Durban – The KwaZulu-Natal government will subject its MECs and senior civil servants to a lifestyle audit.
This follows an outcry over alleged Covid-19 related corruption.
The Eastern Cape and Gauteng have also subjected officials to lifestyle audits after allegations of corruption and fraud in Covid-19 procurement.
Premier Sihle Zikalala said civil servants should be people who were not questionable.
“We also want to announce that the PEC, took a decision that in the interest of transparency and accountability to the citizens, it will undergo lifestyle audits.
“This will include the premier, MEC, HODs, senior managers and supply chain officials. The PEC believes that the integrity of those who serve our people should be beyond reproach.
“The PEC has taken this decision to demonstrate that those who serve the public must not only be competent but must exhibit good ethical and moral standing. Details on how this will be done will be announced in due course,” Zikalala said.
Zikalala said the State Security Agency would conduct the lifestyle audits in the other two provinces, was best placed to do the same in KZN.
By July 27 this year, KZN’s provincial government departments and its public entities had spent R2.9bn on Covid-19 procurement and 57% of the money had gone to health (R1.4bn) and education infrastructure (R487.4m).
The largest spending municipality on Covid-19 related procurement was eThekwini metro which had spent R447.4m followed by drought-stricken Mkhanyakude District Municipality at R154.4m.
Among the companies that had benefitted from in the published list, includes, GVK-Siyazama construction (Cape Pty Ltd), RGZ Construction and Bidvest Steiner which provided hand sanitizers and fresh air dispensers, among other products.
On Covid-19 related front at the national level, President Cyril Ramaphosa last week formed a six-member committee led by justice and correctional services minister, Ronald Lamola, to collect all information on Covid-19 related procurements.

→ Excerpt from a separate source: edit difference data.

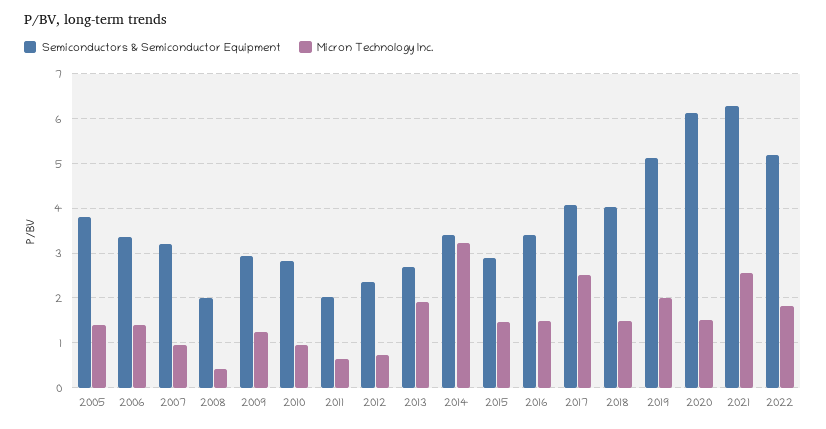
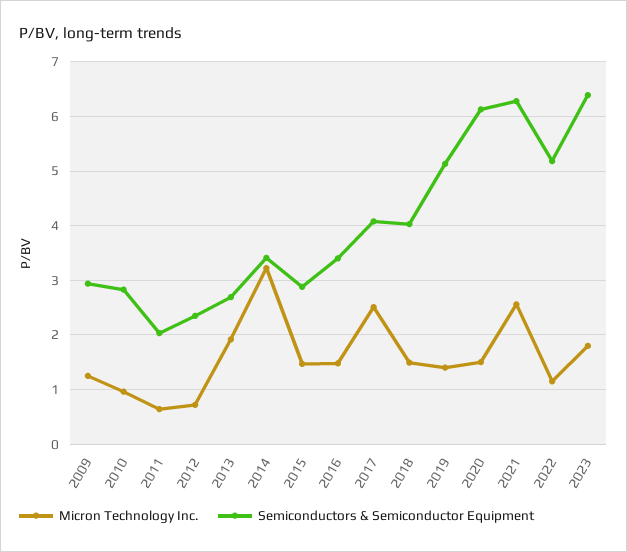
Semiconductors & Semiconductor Equipment, 2005: 3.8 -> none
Micron Technology Inc., 2005: 1.4 -> none
Semiconductors & Semiconductor Equipment, 2006: 3.4 -> none
Micron Technology Inc., 2006: 1.4 -> none
Semiconductors & Semiconductor Equipment, 2007: 3.2 -> none
Micron Technology Inc., 2007: 1 -> none
Semiconductors & Semiconductor Equipment, 2008: 2 -> none
Micron Technology Inc., 2008: 0.4 -> none
Micron Technology Inc., 2019: 2 -> 1.4
Micron Technology Inc., 2022: 1.8 -> 1.2
Micron Technology Inc., 2023: none -> 1.8
Semiconductors & Semiconductor Equipment, 2023: none -> 6.4

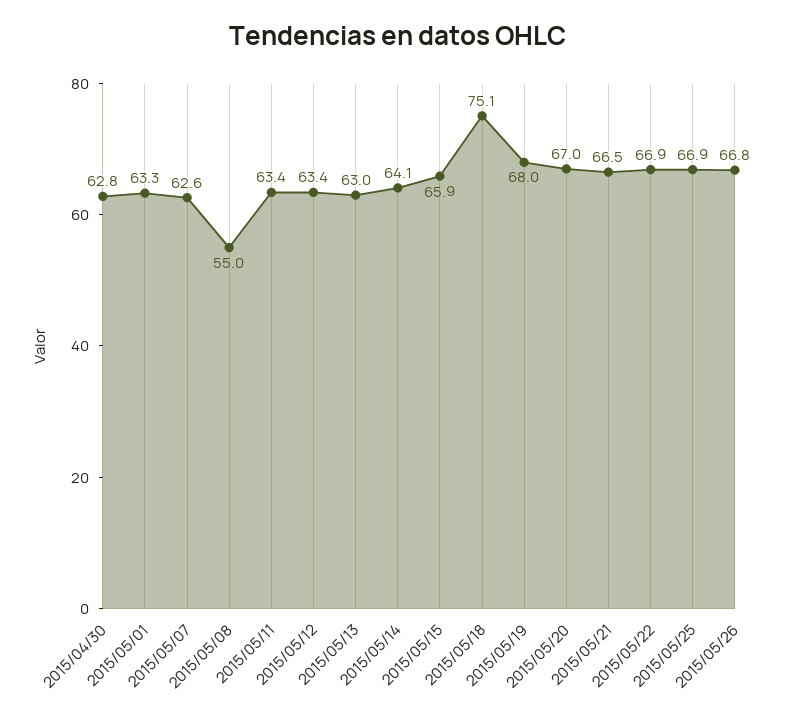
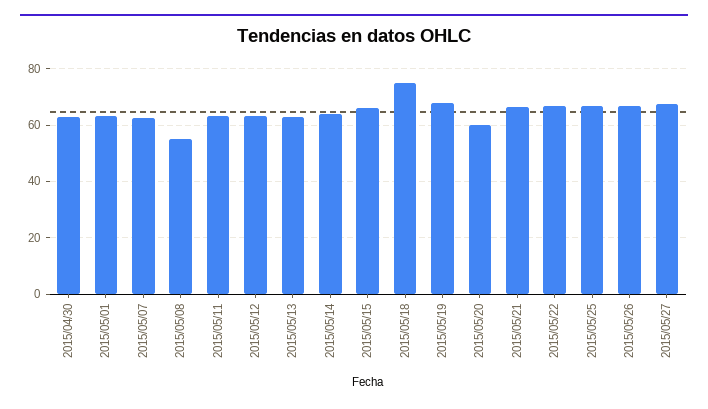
2015/05/20: 67 -> 60
2015/05/27: none -> 67.5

The president wants to publish it for the public and his ministers would soon undergo lifestyle audits as well.
At the same briefing in Durban, Zikalala was at pains to quell widespread perceptions that most of the tenders went to ANC linked people.
“There are efforts to portray the government as corrupt… As we worked hard to save lives and livelihoods from the health and socio-economic devastation of Covid-19, we had to disburse financial resources.
“Realizing that emergency procurement was always going to present risks, the provincial government took precautionary measures to prevent any abuse of these funds.
“Preventative measures include pre-audits of some of the procurement while municipalities, entities and departments have been asked to report regularly on procurement,” Zikalala said.
He added that in cases where allegations of wrongdoing were reported, his government would be quick to act.
“We have concluded two reports in a short space of time and those have already resulted in the suspension of officials from the Department of Social Development while the matter was also referred for criminal investigations.
“However, despite all these efforts we continue to observe that in the public space there are sustained efforts to portray the government as corrupt and irresponsible,” he said at some point during the briefing.